Instructions for the task: All of the entries need to be printed again exactly; pictures are the only thing to omit.

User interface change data

══════

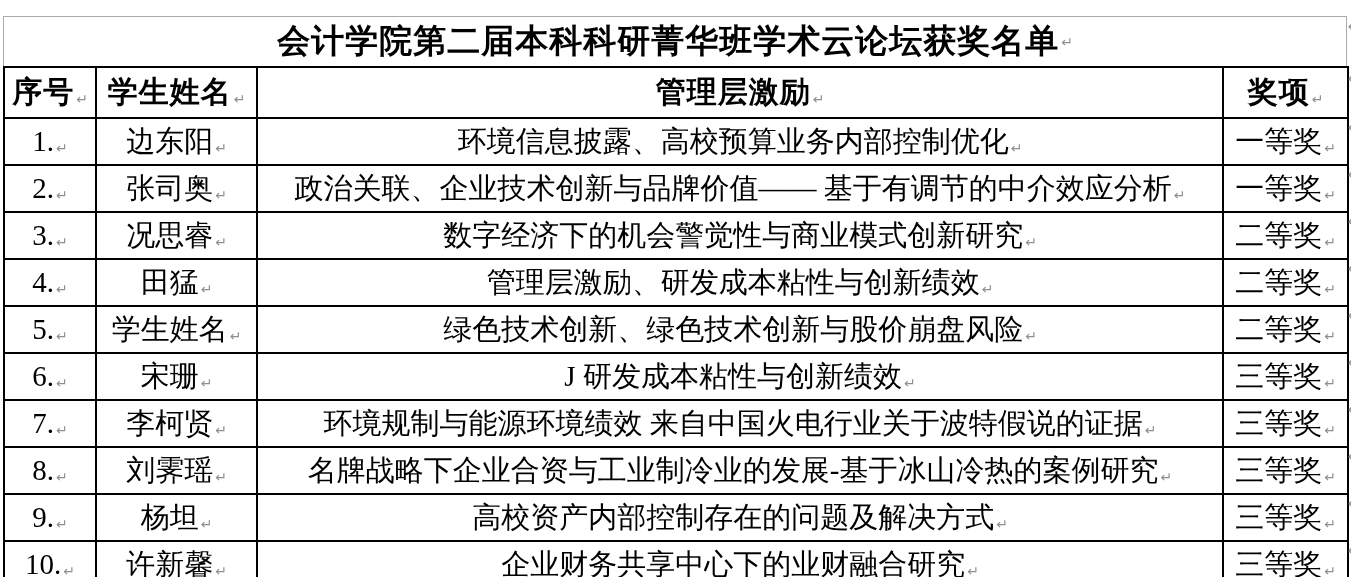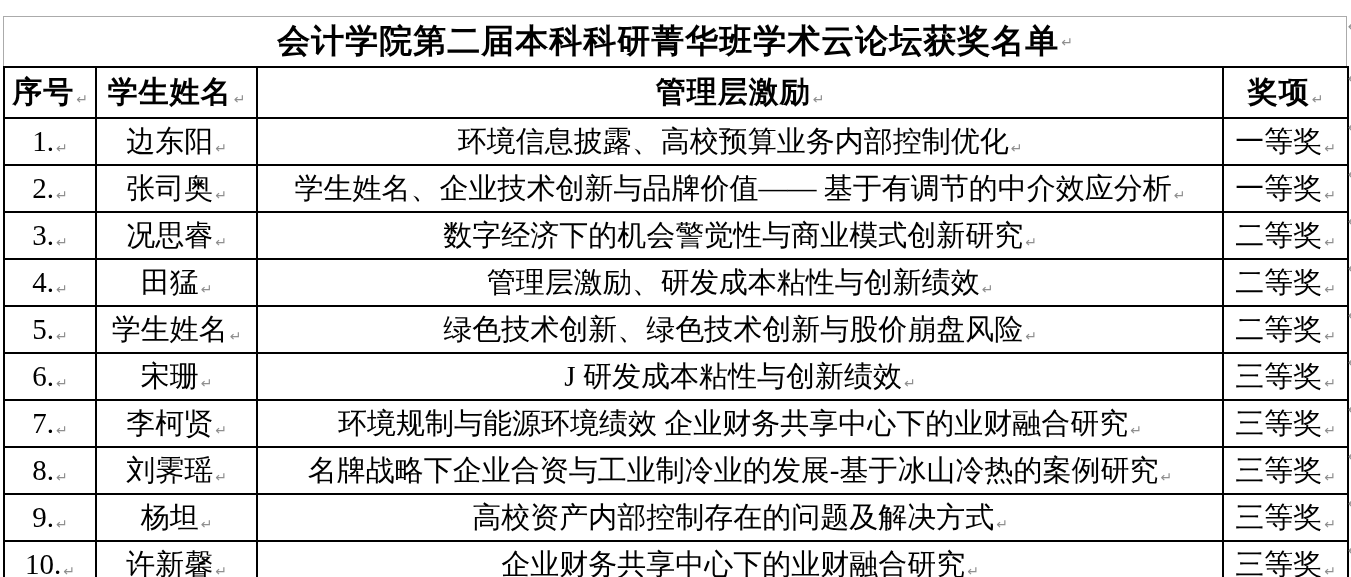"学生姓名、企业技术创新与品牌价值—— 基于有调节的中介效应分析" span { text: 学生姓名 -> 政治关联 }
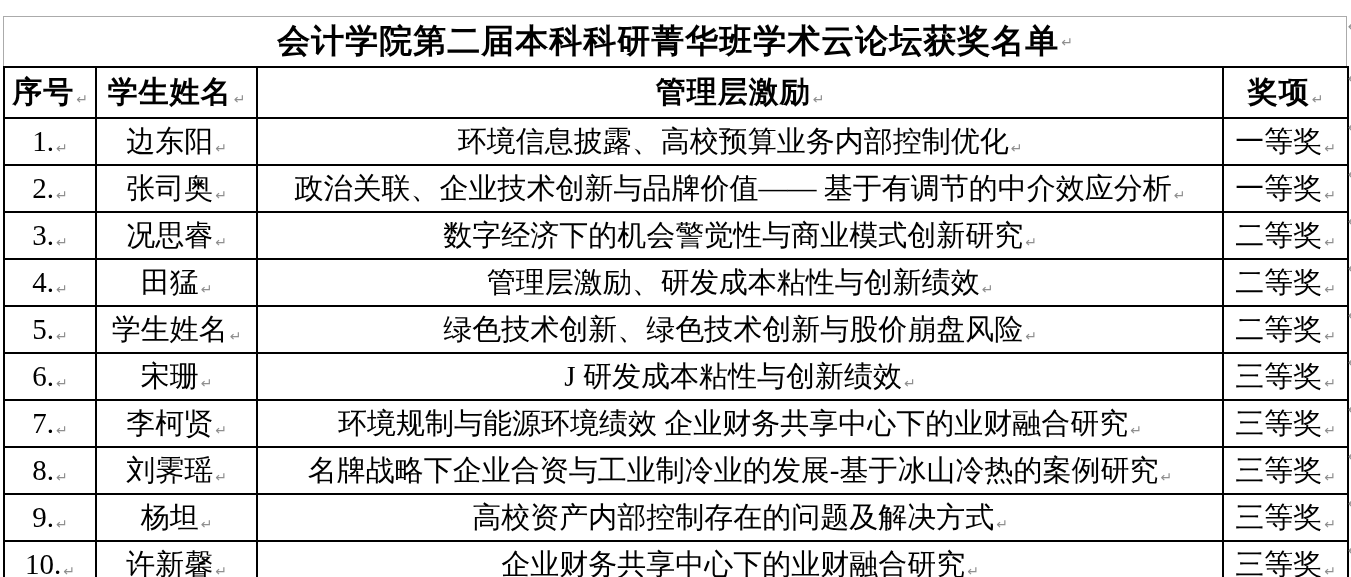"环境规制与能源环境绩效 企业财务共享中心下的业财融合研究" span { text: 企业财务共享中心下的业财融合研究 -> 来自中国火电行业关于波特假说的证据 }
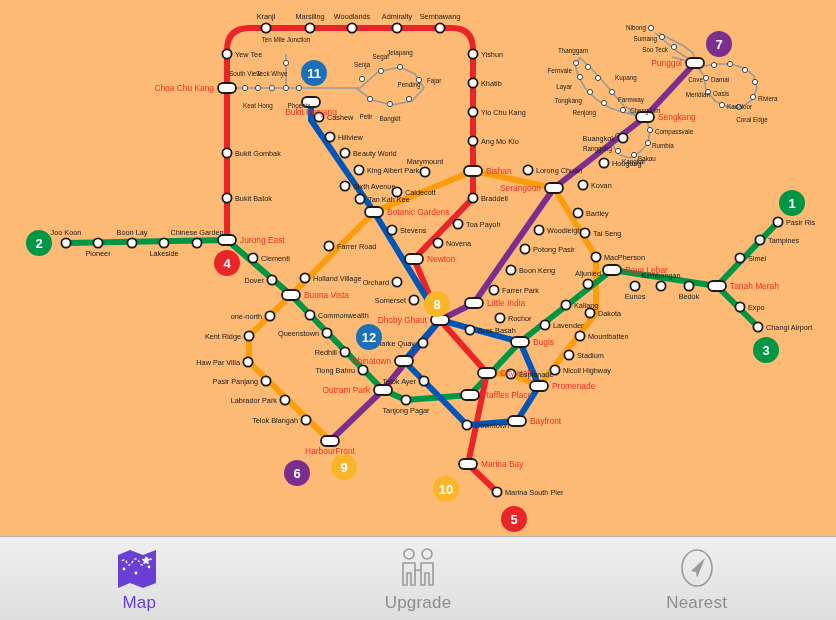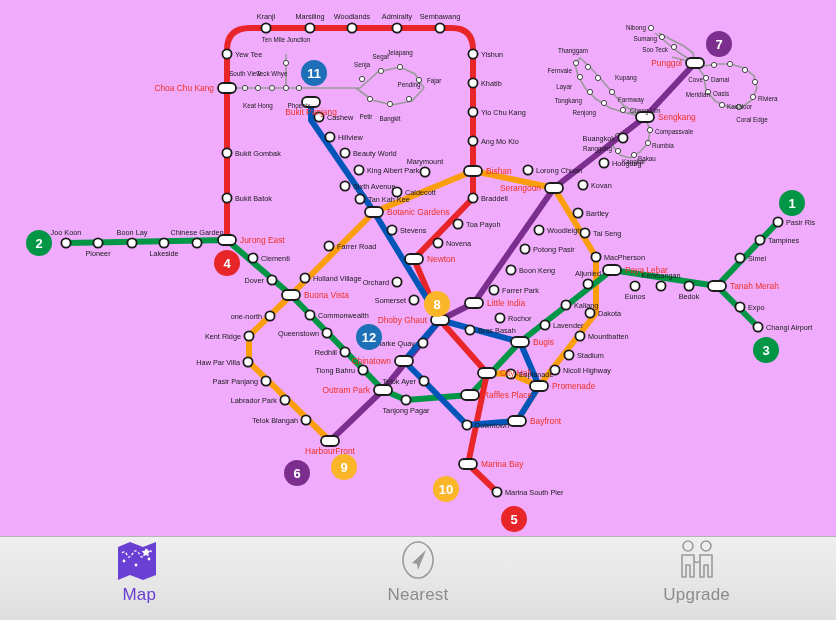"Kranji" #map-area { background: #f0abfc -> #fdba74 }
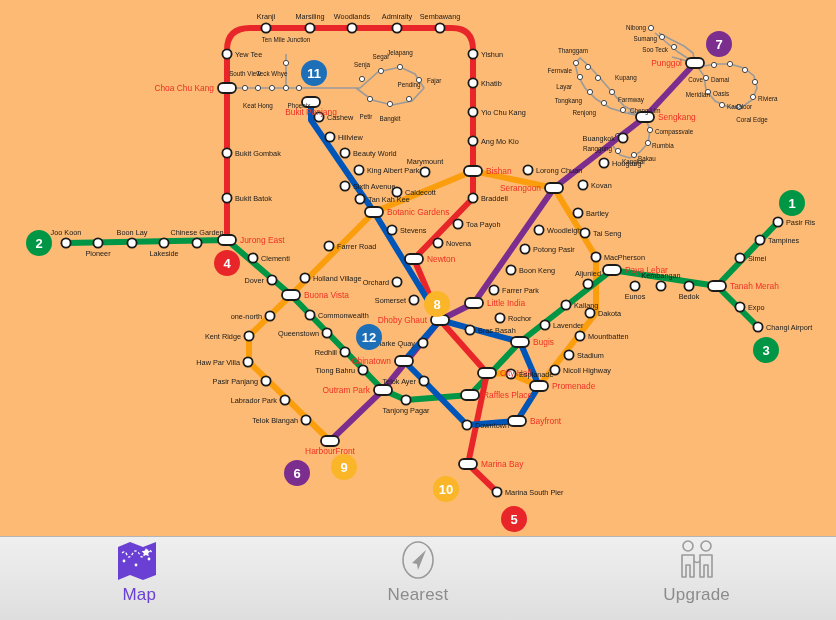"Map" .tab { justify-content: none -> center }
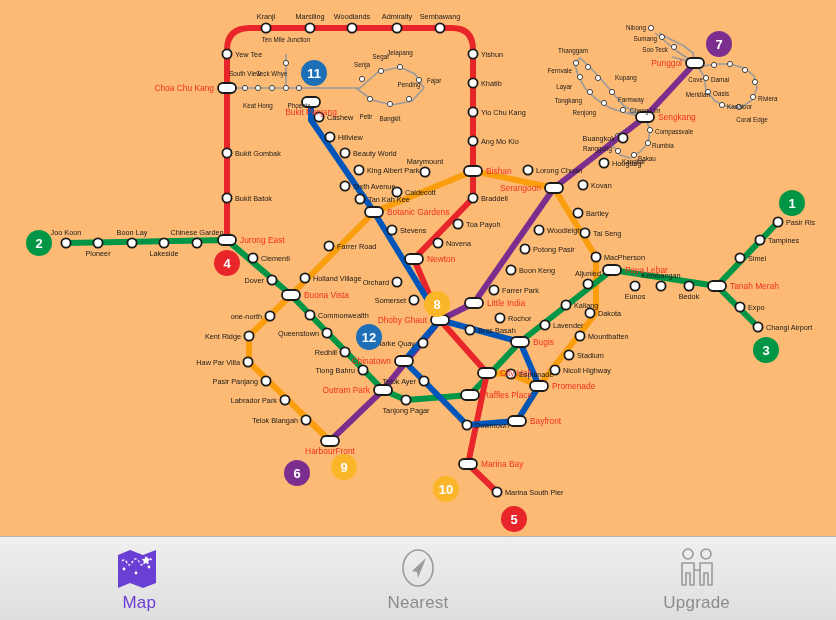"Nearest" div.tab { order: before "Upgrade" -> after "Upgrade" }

══════

Task result:
"学生姓名、企业技术创新与品牌价值—— 基于有调节的中介效应分析" span { text: 学生姓名 -> 政治关联 }
"环境规制与能源环境绩效 企业财务共享中心下的业财融合研究" span { text: 企业财务共享中心下的业财融合研究 -> 来自中国火电行业关于波特假说的证据 }
"Kranji" #map-area { background: #f0abfc -> #fdba74 }
"Map" .tab { justify-content: none -> center }
"Nearest" div.tab { order: before "Upgrade" -> after "Upgrade" }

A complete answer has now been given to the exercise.